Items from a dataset
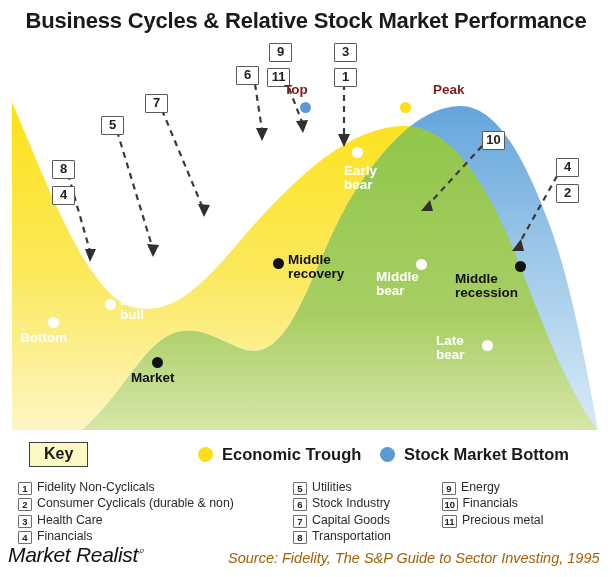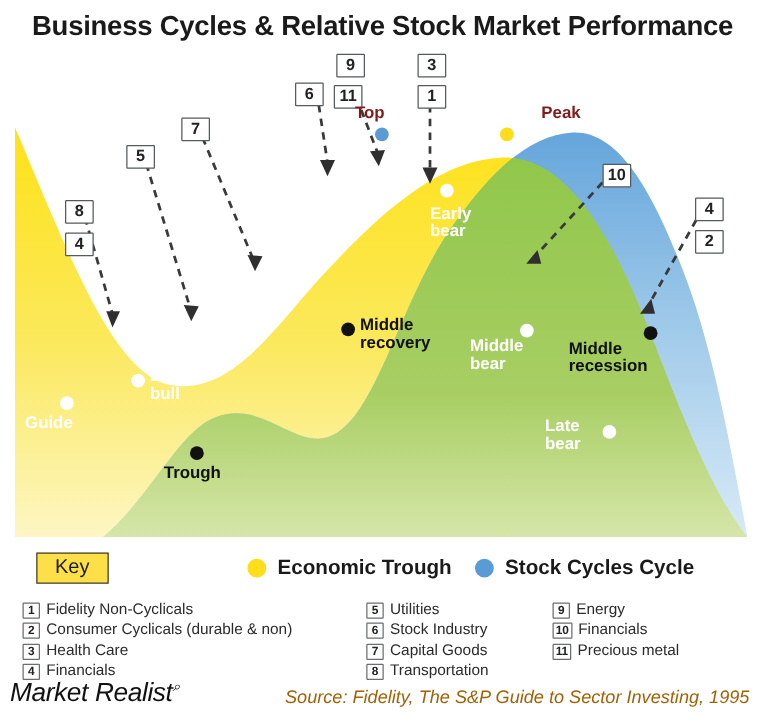--- a/index.html
+++ b/index.html
@@ -202,7 +202,7 @@
   <div class="numbox" style="left:544px;top:138px;">2</div>
 
   <div class="dot white" style="left:36px;top:271px;"></div>
-  <div class="lab white" style="left:8px;top:285px;">Guide</div>
+  <div class="lab white" style="left:8px;top:285px;">Bottom</div>
 
   <div class="dot white" style="left:93px;top:253px;"></div>
   <div class="lab white" style="left:108px;top:248px;">Early

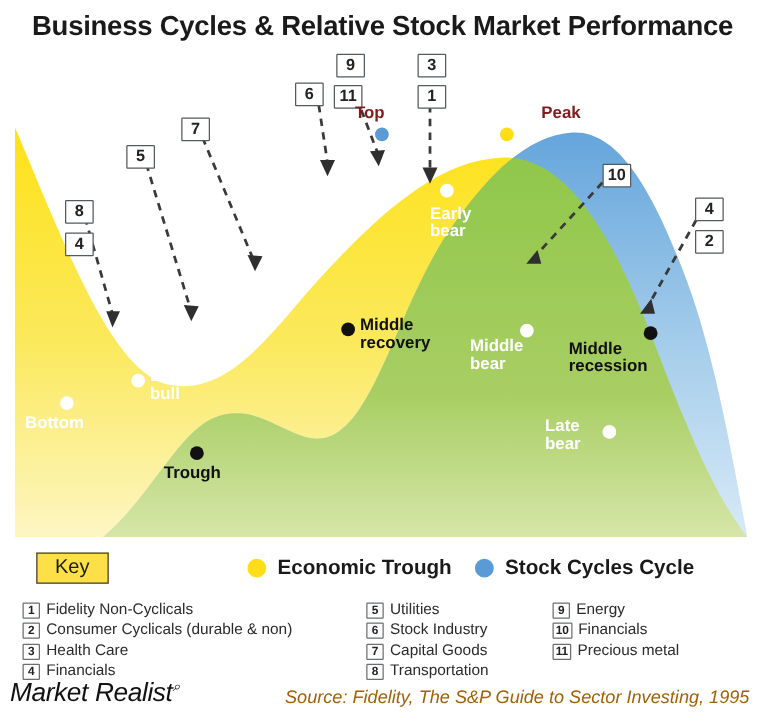--- a/index.html
+++ b/index.html
@@ -209,7 +209,7 @@
 bull</div>
 
   <div class="dot black" style="left:140px;top:311px;"></div>
-  <div class="lab black" style="left:119px;top:325px;">Trough</div>
+  <div class="lab black" style="left:119px;top:325px;">Market</div>
 
   <div class="dot white" style="left:165px;top:181px;"></div>
   <div class="lab white" style="left:180px;top:176px;">Middle

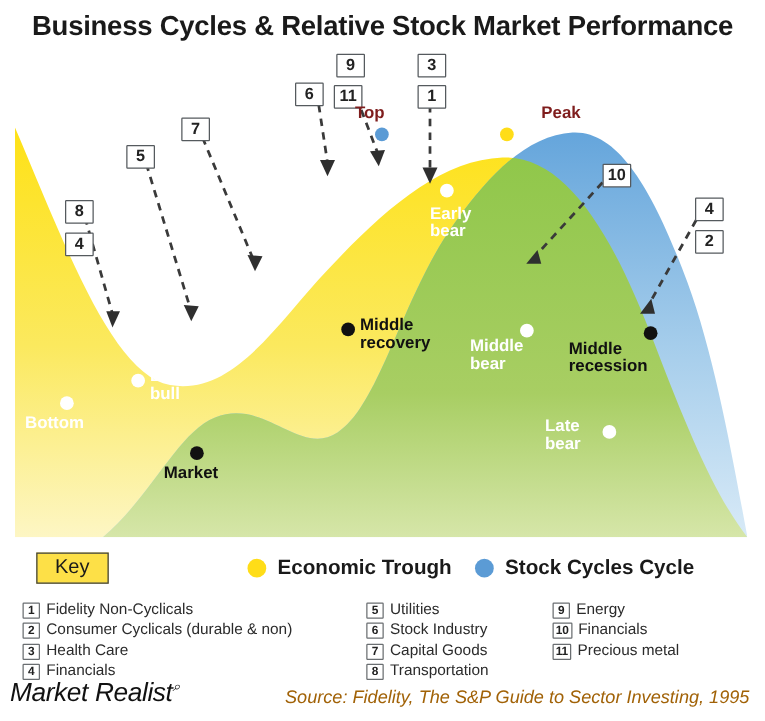--- a/index.html
+++ b/index.html
@@ -55,8 +55,8 @@
   }
   #keybox{
     position:absolute;left:17px;top:6px;
-    border:1.6px solid #3b3f42;background:#fde047;
-    font-size:16px;font-weight:normal;color:#1a1a1a;
+    border:1.6px solid #3b3f42;background:#fef9c3;
+    font-size:16px;font-weight:bold;color:#1a1a1a;
     padding:2px 14px 3px 14px;
   }
   .legend-entry{

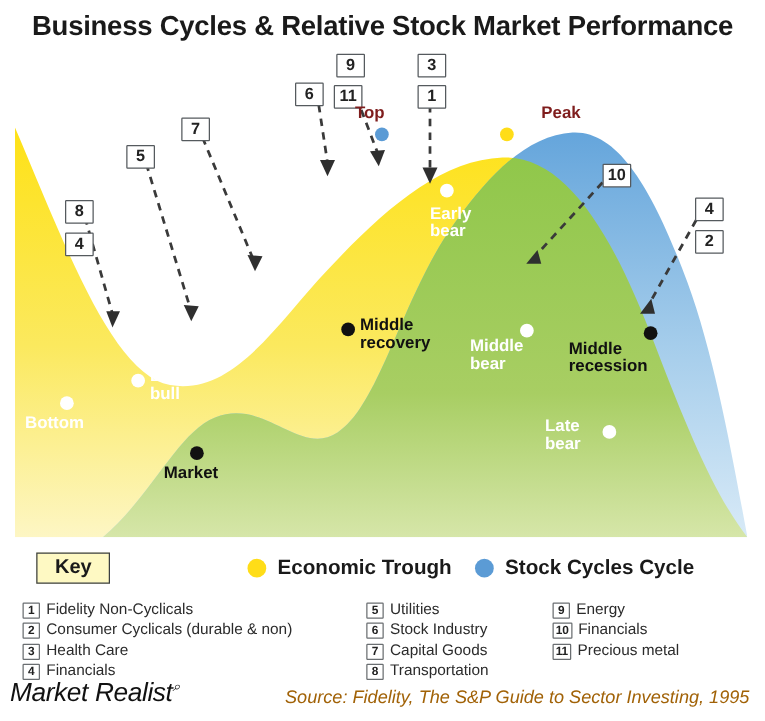--- a/index.html
+++ b/index.html
@@ -257,7 +257,7 @@
 
   <div class="legend-entry" style="left:368px;top:9px;">
     <span class="legend-swatch" style="background:#5b9bd5;"></span>
-    <span>Stock Cycles Cycle</span>
+    <span>Stock Market Bottom</span>
   </div>
 
   <div class="keycol" style="left:6px;">

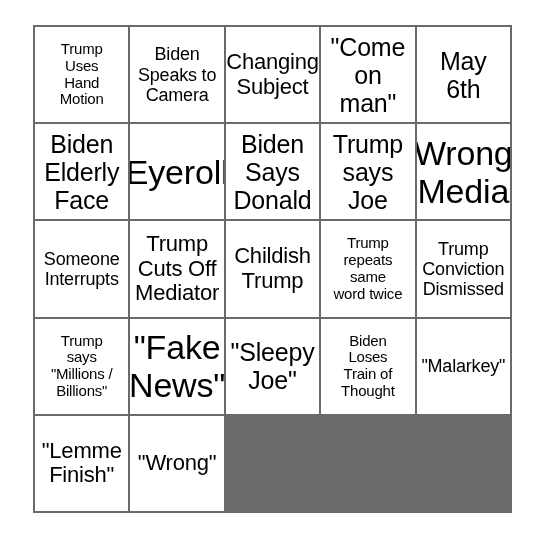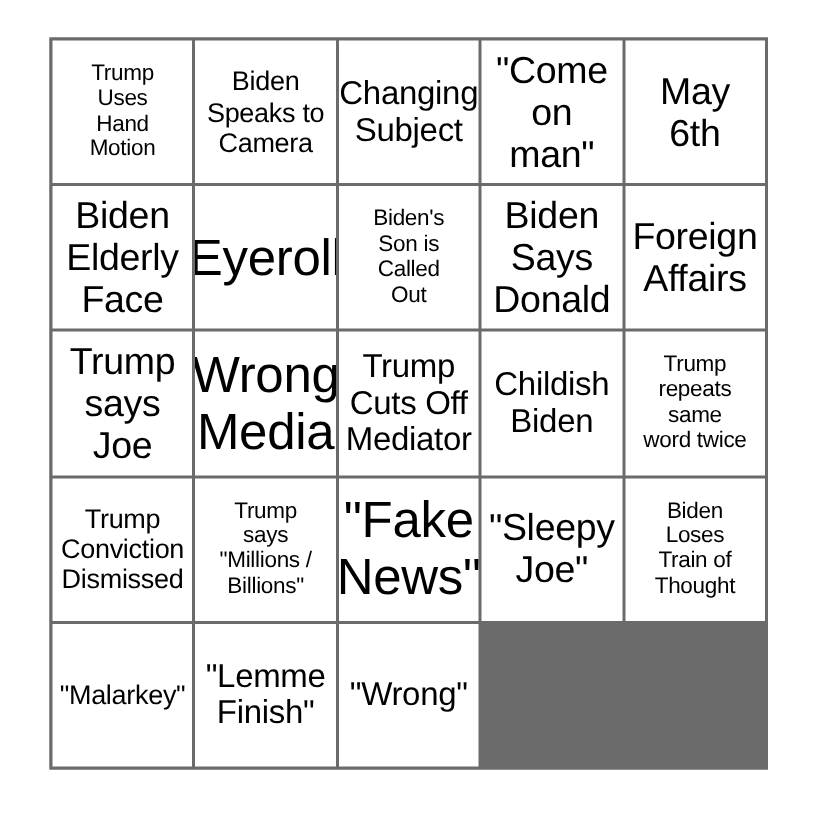--- a/index.html
+++ b/index.html
@@ -73,10 +73,6 @@
 Elderly
 Face</div>
   <div class="bingo-cell fs-xl">Eyeroll</div>
-  <div class="bingo-cell fs-xs">Biden's
-Son is
-Called
-Out</div>
   <div class="bingo-cell fs-lg">Biden
 Says
 Donald</div>

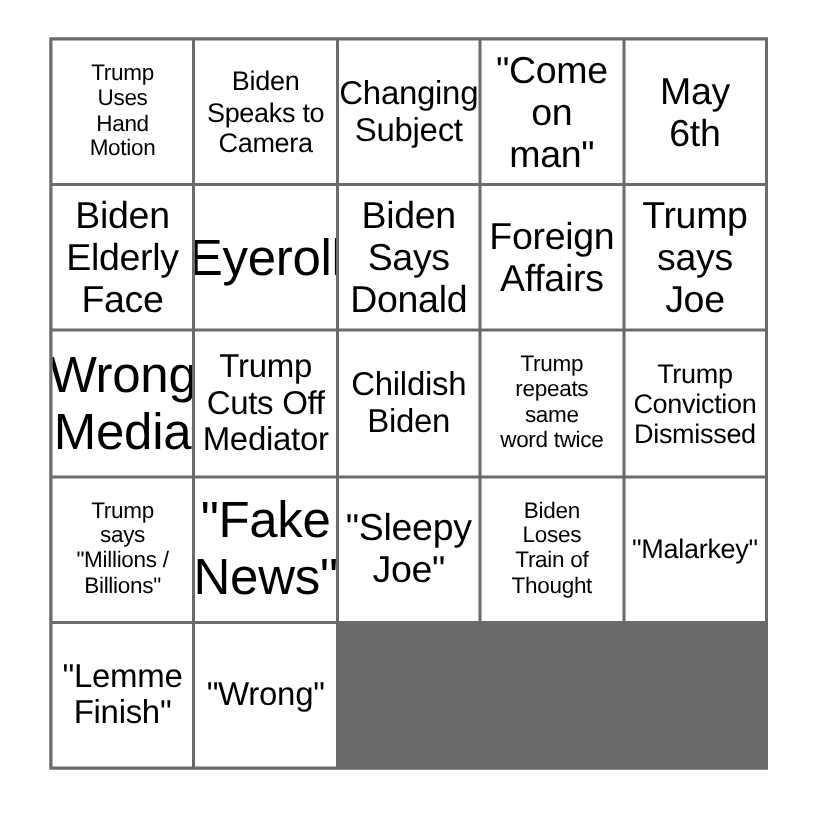--- a/index.html
+++ b/index.html
@@ -76,8 +76,6 @@
   <div class="bingo-cell fs-lg">Biden
 Says
 Donald</div>
-  <div class="bingo-cell fs-lg">Foreign
-Affairs</div>
 
   <div class="bingo-cell fs-lg">Trump
 says

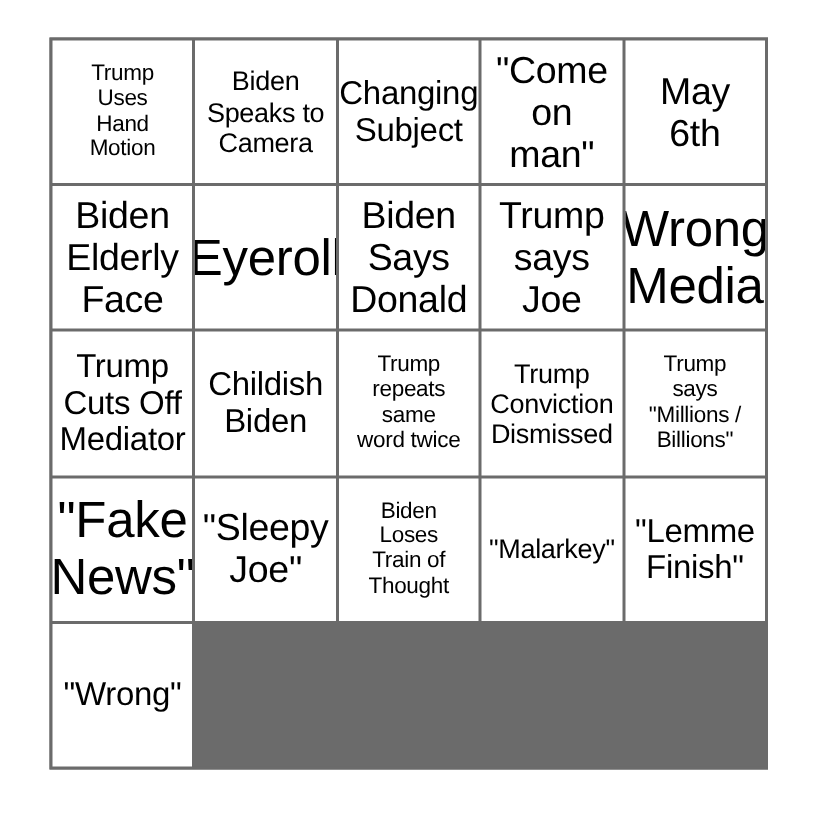--- a/index.html
+++ b/index.html
@@ -82,6 +82,8 @@
 Joe</div>
   <div class="bingo-cell fs-xl">Wrong
 Media</div>
+  <div class="bingo-cell fs-sm">Someone
+Interrupts</div>
   <div class="bingo-cell fs-md">Trump
 Cuts Off
 Mediator</div>

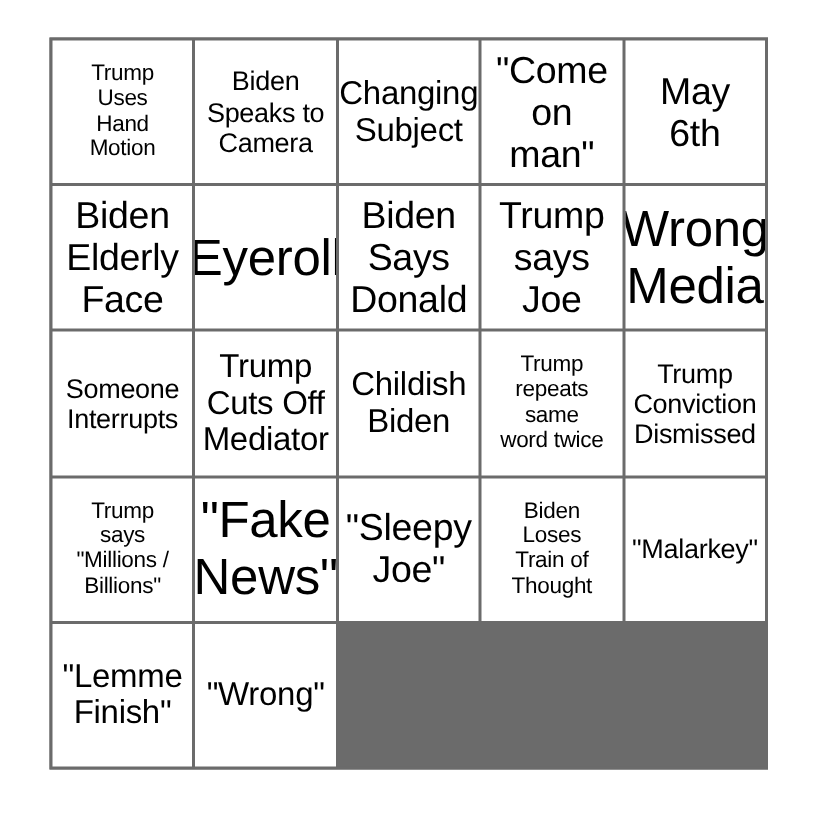--- a/index.html
+++ b/index.html
@@ -88,7 +88,7 @@
 Cuts Off
 Mediator</div>
   <div class="bingo-cell fs-md">Childish
-Biden</div>
+Trump</div>
 
   <div class="bingo-cell fs-xs">Trump
 repeats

▸ ACTIVITY:
Copy the data exactly. Pictures do not belong in the copy.

▸ ANSWER FOR THE TASK:
--- a/index.html
+++ b/index.html
@@ -202,7 +202,7 @@
   <div class="numbox" style="left:544px;top:138px;">2</div>
 
   <div class="dot white" style="left:36px;top:271px;"></div>
-  <div class="lab white" style="left:8px;top:285px;">Guide</div>
+  <div class="lab white" style="left:8px;top:285px;">Bottom</div>
 
   <div class="dot white" style="left:93px;top:253px;"></div>
   <div class="lab white" style="left:108px;top:248px;">Early

--- a/index.html
+++ b/index.html
@@ -209,7 +209,7 @@
 bull</div>
 
   <div class="dot black" style="left:140px;top:311px;"></div>
-  <div class="lab black" style="left:119px;top:325px;">Trough</div>
+  <div class="lab black" style="left:119px;top:325px;">Market</div>
 
   <div class="dot white" style="left:165px;top:181px;"></div>
   <div class="lab white" style="left:180px;top:176px;">Middle

--- a/index.html
+++ b/index.html
@@ -55,8 +55,8 @@
   }
   #keybox{
     position:absolute;left:17px;top:6px;
-    border:1.6px solid #3b3f42;background:#fde047;
-    font-size:16px;font-weight:normal;color:#1a1a1a;
+    border:1.6px solid #3b3f42;background:#fef9c3;
+    font-size:16px;font-weight:bold;color:#1a1a1a;
     padding:2px 14px 3px 14px;
   }
   .legend-entry{

--- a/index.html
+++ b/index.html
@@ -257,7 +257,7 @@
 
   <div class="legend-entry" style="left:368px;top:9px;">
     <span class="legend-swatch" style="background:#5b9bd5;"></span>
-    <span>Stock Cycles Cycle</span>
+    <span>Stock Market Bottom</span>
   </div>
 
   <div class="keycol" style="left:6px;">

--- a/index.html
+++ b/index.html
@@ -73,10 +73,6 @@
 Elderly
 Face</div>
   <div class="bingo-cell fs-xl">Eyeroll</div>
-  <div class="bingo-cell fs-xs">Biden's
-Son is
-Called
-Out</div>
   <div class="bingo-cell fs-lg">Biden
 Says
 Donald</div>

--- a/index.html
+++ b/index.html
@@ -76,8 +76,6 @@
   <div class="bingo-cell fs-lg">Biden
 Says
 Donald</div>
-  <div class="bingo-cell fs-lg">Foreign
-Affairs</div>
 
   <div class="bingo-cell fs-lg">Trump
 says

--- a/index.html
+++ b/index.html
@@ -82,6 +82,8 @@
 Joe</div>
   <div class="bingo-cell fs-xl">Wrong
 Media</div>
+  <div class="bingo-cell fs-sm">Someone
+Interrupts</div>
   <div class="bingo-cell fs-md">Trump
 Cuts Off
 Mediator</div>

--- a/index.html
+++ b/index.html
@@ -88,7 +88,7 @@
 Cuts Off
 Mediator</div>
   <div class="bingo-cell fs-md">Childish
-Biden</div>
+Trump</div>
 
   <div class="bingo-cell fs-xs">Trump
 repeats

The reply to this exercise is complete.